BEGIN Record extracts

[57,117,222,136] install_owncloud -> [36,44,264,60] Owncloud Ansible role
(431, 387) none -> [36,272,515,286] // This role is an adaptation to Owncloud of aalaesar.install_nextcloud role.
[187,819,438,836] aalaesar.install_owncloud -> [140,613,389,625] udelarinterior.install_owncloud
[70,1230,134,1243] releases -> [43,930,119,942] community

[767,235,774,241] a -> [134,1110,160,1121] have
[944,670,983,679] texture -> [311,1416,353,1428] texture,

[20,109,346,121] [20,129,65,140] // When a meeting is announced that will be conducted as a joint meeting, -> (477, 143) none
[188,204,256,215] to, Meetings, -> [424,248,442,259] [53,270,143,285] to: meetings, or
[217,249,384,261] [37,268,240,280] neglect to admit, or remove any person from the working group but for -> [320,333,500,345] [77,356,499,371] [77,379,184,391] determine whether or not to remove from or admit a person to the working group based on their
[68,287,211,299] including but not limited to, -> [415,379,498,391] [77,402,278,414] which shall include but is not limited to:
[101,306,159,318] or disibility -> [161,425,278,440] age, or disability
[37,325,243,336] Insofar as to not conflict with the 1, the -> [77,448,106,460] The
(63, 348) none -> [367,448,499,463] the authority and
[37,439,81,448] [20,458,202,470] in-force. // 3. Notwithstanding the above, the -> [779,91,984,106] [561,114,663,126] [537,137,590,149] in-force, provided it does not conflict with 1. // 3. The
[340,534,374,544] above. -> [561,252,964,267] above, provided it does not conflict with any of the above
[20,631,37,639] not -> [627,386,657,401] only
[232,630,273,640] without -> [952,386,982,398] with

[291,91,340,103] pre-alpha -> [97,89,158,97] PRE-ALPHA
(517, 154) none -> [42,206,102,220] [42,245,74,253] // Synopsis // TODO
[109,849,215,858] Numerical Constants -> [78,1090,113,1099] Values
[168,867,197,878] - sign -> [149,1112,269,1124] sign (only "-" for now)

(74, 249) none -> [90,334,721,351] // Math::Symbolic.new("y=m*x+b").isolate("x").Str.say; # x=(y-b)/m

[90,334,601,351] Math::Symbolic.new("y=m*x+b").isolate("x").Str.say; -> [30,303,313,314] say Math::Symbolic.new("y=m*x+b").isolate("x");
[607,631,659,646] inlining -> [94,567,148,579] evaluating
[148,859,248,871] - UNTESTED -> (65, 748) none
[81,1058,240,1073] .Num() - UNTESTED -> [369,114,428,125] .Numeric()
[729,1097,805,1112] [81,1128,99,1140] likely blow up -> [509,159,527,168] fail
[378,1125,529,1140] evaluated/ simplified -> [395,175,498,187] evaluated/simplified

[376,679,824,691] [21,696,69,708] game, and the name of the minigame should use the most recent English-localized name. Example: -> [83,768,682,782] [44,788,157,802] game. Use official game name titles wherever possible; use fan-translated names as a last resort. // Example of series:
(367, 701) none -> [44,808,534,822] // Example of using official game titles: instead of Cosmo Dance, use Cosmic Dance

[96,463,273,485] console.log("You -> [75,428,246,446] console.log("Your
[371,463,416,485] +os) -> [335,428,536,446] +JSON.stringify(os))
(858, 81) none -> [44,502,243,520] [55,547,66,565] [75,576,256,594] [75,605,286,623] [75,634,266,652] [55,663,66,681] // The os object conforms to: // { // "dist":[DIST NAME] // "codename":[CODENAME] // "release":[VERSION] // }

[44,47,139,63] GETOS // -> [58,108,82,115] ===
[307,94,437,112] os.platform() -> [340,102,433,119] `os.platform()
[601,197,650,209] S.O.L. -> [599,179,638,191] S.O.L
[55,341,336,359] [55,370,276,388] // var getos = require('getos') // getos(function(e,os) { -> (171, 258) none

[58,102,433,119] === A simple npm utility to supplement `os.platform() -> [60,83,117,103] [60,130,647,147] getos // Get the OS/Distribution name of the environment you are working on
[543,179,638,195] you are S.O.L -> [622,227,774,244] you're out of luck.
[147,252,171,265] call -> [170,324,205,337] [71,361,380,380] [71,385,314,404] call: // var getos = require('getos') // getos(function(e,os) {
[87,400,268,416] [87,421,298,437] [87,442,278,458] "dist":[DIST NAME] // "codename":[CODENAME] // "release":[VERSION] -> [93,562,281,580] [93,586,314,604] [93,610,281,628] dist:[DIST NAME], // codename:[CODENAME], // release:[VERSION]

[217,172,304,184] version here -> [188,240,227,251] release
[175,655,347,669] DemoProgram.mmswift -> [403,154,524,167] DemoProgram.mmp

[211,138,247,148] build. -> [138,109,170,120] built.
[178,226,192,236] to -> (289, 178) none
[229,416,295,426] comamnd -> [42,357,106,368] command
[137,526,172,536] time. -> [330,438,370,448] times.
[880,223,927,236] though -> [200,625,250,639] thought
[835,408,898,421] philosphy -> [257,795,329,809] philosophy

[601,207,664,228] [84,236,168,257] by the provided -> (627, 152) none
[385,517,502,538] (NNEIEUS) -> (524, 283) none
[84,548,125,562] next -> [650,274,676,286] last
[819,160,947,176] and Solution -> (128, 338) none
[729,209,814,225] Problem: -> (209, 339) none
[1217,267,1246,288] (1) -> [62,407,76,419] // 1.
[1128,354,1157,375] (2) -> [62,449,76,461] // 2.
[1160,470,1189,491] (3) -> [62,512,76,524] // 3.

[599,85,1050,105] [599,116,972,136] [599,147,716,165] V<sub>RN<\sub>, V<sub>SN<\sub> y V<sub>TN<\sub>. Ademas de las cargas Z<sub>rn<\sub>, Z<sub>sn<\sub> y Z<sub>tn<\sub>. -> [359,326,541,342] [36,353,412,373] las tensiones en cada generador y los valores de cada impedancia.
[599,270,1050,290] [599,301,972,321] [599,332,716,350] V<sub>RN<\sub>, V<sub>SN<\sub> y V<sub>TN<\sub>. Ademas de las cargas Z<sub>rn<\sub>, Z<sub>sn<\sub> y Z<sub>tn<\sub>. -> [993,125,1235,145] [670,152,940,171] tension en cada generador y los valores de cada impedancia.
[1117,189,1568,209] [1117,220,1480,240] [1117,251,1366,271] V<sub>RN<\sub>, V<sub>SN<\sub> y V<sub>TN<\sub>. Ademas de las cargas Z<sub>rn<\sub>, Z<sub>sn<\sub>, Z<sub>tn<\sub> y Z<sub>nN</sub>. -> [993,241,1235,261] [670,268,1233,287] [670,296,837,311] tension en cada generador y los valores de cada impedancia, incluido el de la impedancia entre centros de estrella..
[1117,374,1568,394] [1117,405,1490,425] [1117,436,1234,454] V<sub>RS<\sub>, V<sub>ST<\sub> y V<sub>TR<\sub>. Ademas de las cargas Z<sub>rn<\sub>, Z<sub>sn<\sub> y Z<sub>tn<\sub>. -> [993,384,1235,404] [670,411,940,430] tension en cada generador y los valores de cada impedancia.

END Record extracts

**What you have to do**
Read through the entries and copy every line that includes "platform".

**Exercise answer**
[307,94,437,112] os.platform() -> [340,102,433,119] `os.platform()
[58,102,433,119] === A simple npm utility to supplement `os.platform() -> [60,83,117,103] [60,130,647,147] getos // Get the OS/Distribution name of the environment you are working on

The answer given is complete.